I did not include all the details because the modus operandi of the scammer is not so relevant as the need for all freelancers and agencies to perform their risk management. If you insist on verifiable contact information, scammers will run away.

Regards,
Enrique


 

Lincoln Hui  Identity Verified
Hong Kong
Local time: 12:27
Member
Chinese to English
+ ...
Skype call on camera!? Jul 1, 2015

Remember: a Skype call on camera takes 30 seconds.

No effing way, thank you very much.


 

Susana E. Cano Méndez  Identity Verified
Spain
Local time: 06:27
Member
French to Spanish
+ ...
Thank you, Enrique Jul 1, 2015

I'm really astonished about scammers' methods!

 

Sheila Wilson  Identity Verified
Spain
Local time: 05:27
Member (2007)
English
+ ...
PayPal works both ways Jul 3, 2015

Merab Dekano wrote:
PayPal has one simple way to protect buyers from possible scams. Say you sold something, received the payment and claim you’ve send it.

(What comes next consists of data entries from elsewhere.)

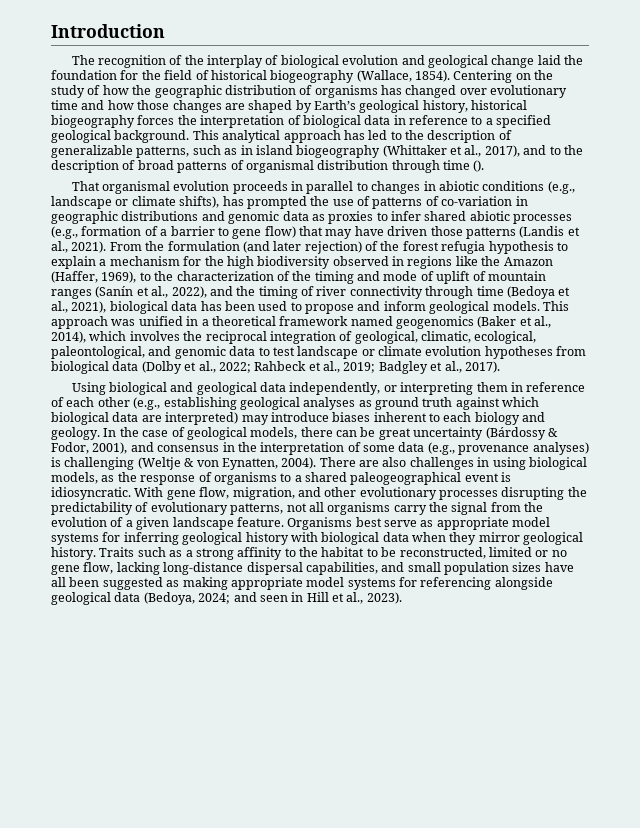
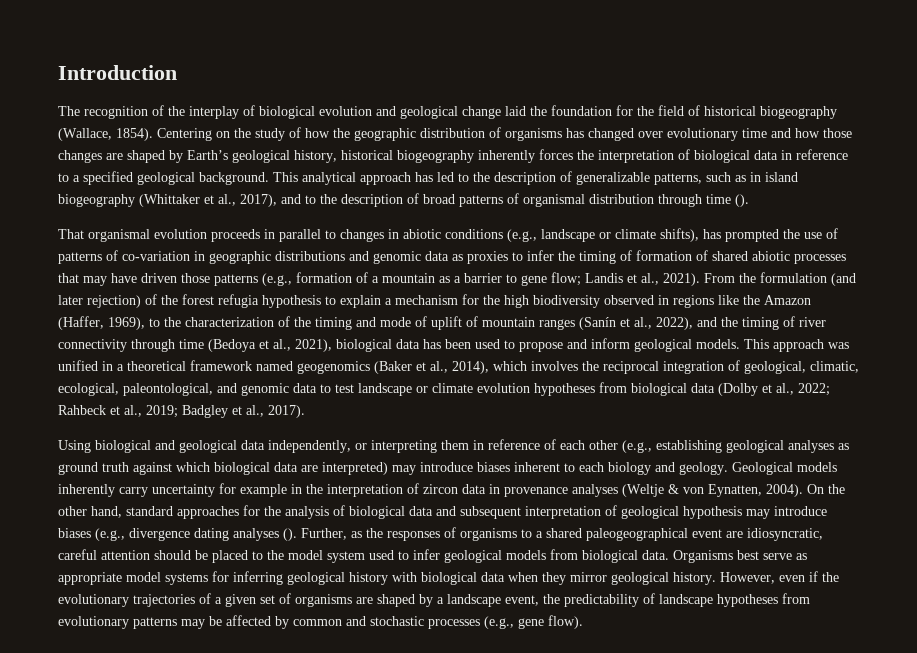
- Centering on the study of how the geographic distribution of organisms has changed over evolutionary time and how those changes are shaped by Earth’s geological history, historical biogeography forces the interpretation of biological data in reference to a specified geological background.
+ Centering on the study of how the geographic distribution of organisms has changed over evolutionary time and how those changes are shaped by Earth’s geological history, historical biogeography inherently forces the interpretation of biological data in reference to a specified geological background.
- That organismal evolution proceeds in parallel to changes in abiotic conditions (e.g., landscape or climate shifts), has prompted the use of patterns of co-variation in geographic distributions and genomic data as proxies to infer shared abiotic processes (e.g., formation of a barrier to gene flow) that may have driven those patterns (Landis et al., 2021).
+ That organismal evolution proceeds in parallel to changes in abiotic conditions (e.g., landscape or climate shifts), has prompted the use of patterns of co-variation in geographic distributions and genomic data as proxies to infer the timing of formation of shared abiotic processes that may have driven those patterns (e.g., formation of a mountain as a barrier to gene flow; Landis et al., 2021).
- In the case of geological models, there can be great uncertainty (Bárdossy & Fodor, 2001), and consensus in the interpretation of some data (e.g., provenance analyses) is challenging (Weltje & von Eynatten, 2004).
+ Geological models inherently carry uncertainty for example in the interpretation of zircon data in provenance analyses (Weltje & von Eynatten, 2004).
- There are also challenges in using biological models, as the response of organisms to a shared paleogeographical event is idiosyncratic. With gene flow, migration, and other evolutionary processes disrupting the predictability of evolutionary patterns, not all organisms carry the signal from the evolution of a given landscape feature.
+ On the other hand, standard approaches for the analysis of biological data and subsequent interpretation of geological hypothesis may introduce biases (e.g., divergence dating analyses (). Further, as the responses of organisms to a shared paleogeographical event are idiosyncratic, careful attention should be placed to the model system used to infer geological models from biological data.
- Traits such as a strong affinity to the habitat to be reconstructed, limited or no gene flow, lacking long-distance dispersal capabilities, and small population sizes have all been suggested as making appropriate model systems for referencing alongside geological data (Bedoya, 2024; and seen in Hill et al., 2023).
+ However, even if the evolutionary trajectories of a given set of organisms are shaped by a landscape event, the predictability of landscape hypotheses from evolutionary patterns may be affected by common and stochastic processes (e.g., gene flow).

The buyer paid you the money, but PayPal blocks it until the buyer actually receives the goods. If the buyer does not receive the goods, money is returned to the buyer. PayPal does it for first transactions, to make sure the seller is trustworthy. Once the seller “behaves” properly, this “limitation” is lifted.

We need a similar system, obviously adapted to our industry’s needs.

I suppose it works fine for an agency who isn't sure the translator is legitimate. But it works the other way around for a freelance translator. If we ask for an advance payment from a first-time client (outsourcer or direct client), and we receive it via PayPal, they can go ahead and cancel their payment once they've received the translation. I guess it's possible to prove to PayPal that they received (or at least you sent) it, but I bet it would be a mega-hassle. So I've stopped accepting advance payments through PayPal. They have to go into my bank account.

I'm with Lincoln Hui on Skype camera calls: no way!